Patterson was a prolific writer and adventurer with many books to his credit recounting his incredible adventures in the North Country of BC, Alberta and the Territories. Unbelievably however, one of his most famous contributions to the history of the Far North was a concoction dubbed “Patterson’s Porridge” by the Northwest Mounted Police (now the Royal Canadian Mounted Police or RCMP to our Canadian readers).

This was a man that braved some of the least traveled, most remote corners and waterways of our great Country, enduring winters and harsh conditions at a time when food was simple and the gear of the wilderness adventurer even more so. Needless to say, his life depended on adequate fuel to not only survive but thrive in some of the harshest conditions one can imagine. His physical feats, although “normal” for the time, re-define one’s concept of “extreme” endurance, strength and mental fortitude. And he kept it up well into his sixties!

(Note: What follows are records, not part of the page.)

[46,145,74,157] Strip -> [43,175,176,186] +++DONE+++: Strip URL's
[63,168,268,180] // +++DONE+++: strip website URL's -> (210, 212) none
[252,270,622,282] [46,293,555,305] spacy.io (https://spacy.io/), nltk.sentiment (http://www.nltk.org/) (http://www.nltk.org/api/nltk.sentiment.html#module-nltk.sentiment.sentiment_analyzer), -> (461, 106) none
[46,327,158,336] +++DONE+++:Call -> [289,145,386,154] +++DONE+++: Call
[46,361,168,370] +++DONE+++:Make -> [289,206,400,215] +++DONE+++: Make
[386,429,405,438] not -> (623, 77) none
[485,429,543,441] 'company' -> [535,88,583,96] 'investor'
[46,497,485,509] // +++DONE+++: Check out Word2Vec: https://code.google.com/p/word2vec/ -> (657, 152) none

Mountain Life - February 2015 - Feature Image

One of Patterson’s Fellow Adventurers – Photo Credit Touchwood Editions

As we settle into the off-season, many of us turn to our skis, snowshoes and snowboards instead of our packs and rifles or bows when heading into the mountains. And although we may not be logging the same miles we were during hunting season, the colder temperatures of the winter months still demand strict attention be paid to our caloric consumption. And although there are all sorts of bars, gels and other modern (aka convenient) products available to us, you just can’t beat a good old fashioned, fire stoking real meal.

Legend has it that as he passed through one of the trading posts of the NWT, Patterson shared his porridge recipe with a handful of RCMP officer’s in gratitude for their hospitality. Shortly thereafter the police indent (tab) for raisins and cheese rose considerably. Apparently word had spread far and wide among these early lawmen braving Canada’s North!

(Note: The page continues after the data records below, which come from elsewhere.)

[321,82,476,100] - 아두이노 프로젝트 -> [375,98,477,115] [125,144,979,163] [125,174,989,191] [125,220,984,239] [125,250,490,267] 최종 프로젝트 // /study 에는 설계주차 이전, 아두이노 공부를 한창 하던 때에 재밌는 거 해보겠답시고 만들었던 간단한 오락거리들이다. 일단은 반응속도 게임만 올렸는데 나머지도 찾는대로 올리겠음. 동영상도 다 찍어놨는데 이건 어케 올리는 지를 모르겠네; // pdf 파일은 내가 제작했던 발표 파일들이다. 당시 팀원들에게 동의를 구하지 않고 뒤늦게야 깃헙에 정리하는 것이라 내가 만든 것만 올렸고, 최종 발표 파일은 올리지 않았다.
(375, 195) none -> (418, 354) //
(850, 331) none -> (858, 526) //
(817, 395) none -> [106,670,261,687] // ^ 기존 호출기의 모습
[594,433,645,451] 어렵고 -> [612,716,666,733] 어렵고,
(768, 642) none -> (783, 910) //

If this recipe became a staple of their diets, then it’s a hell of a contender for a go-to pre-activity winter meal in our books as well. We can assure you this porridge will stick to your ribs like nothing else. Enjoy!

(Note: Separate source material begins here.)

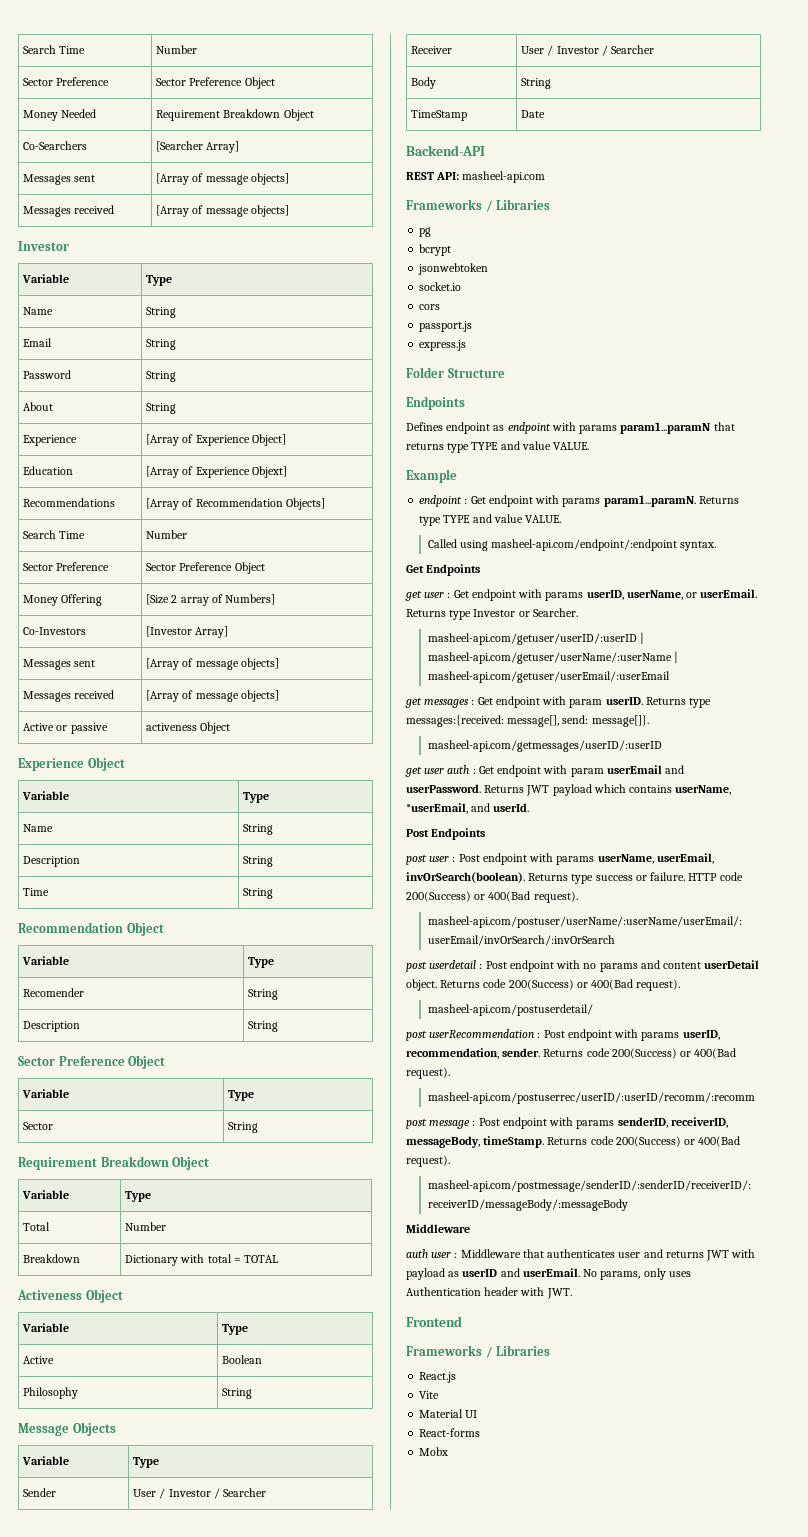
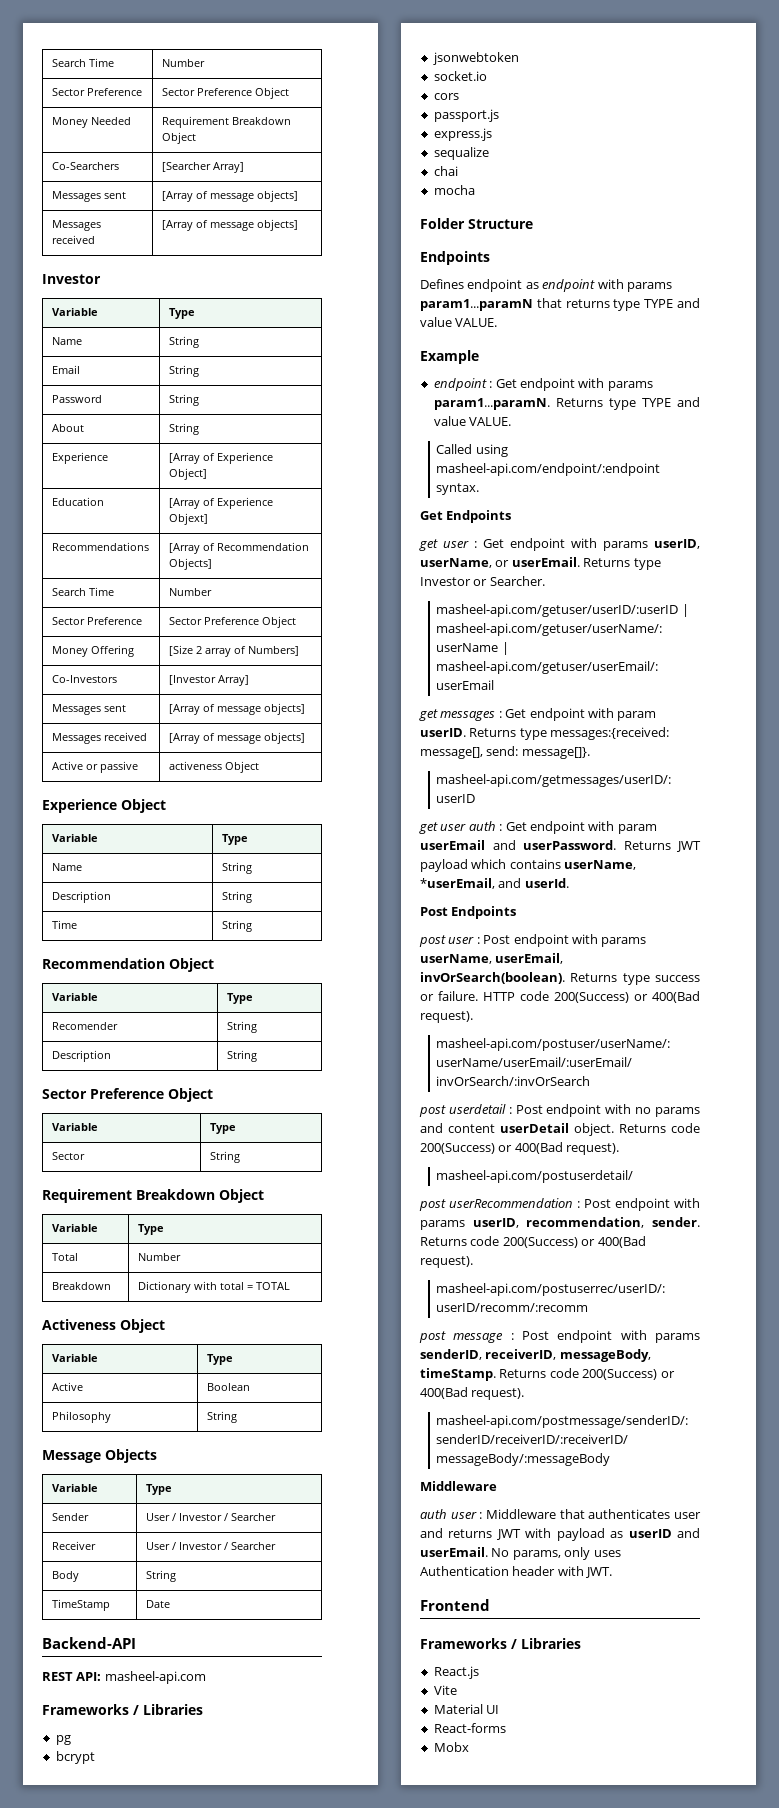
(467, 345) none -> [433,147,489,160] [433,166,458,176] [433,185,475,195] // sequalize // chai // mocha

Patterson’s Porridge Recipe:

  • Grill two to three slices of bacon and eat them (in his time, always combined with tea)
  • In the pan the bacon was cooked (in Patterson’s words “you have no plate with you anyway”) add a fifty-fifty mixture of cracked wheat and large, unbroken rolled oats, a handful of raisins and as much butter as you can spare (the more the better in his opinion)
  • Cook the porridge mixture, raisins and butter and serve in the pan, red hot
  • Once cooked, lay on top of the porridge a large pat of butter (yes again) and a slice of cheese – and don’t skimp on the cheese (his words)
  • Sprinkle the whole as liberally as circumstances permit with brown sugar

Patterson himself summarizes this recipe better than we can:

“And when you have that concoction under your belt, you’ve got something. Cold days become soft and balmy and mountain slopes as little hills. With the exception of good pemmican, that brew is the handiest, quickest form of dynamite that I know of when it comes to propelling a man over the trail. It can be quickly made, it gives instant warmth and energy, and it can be eaten even when one is exhausted.”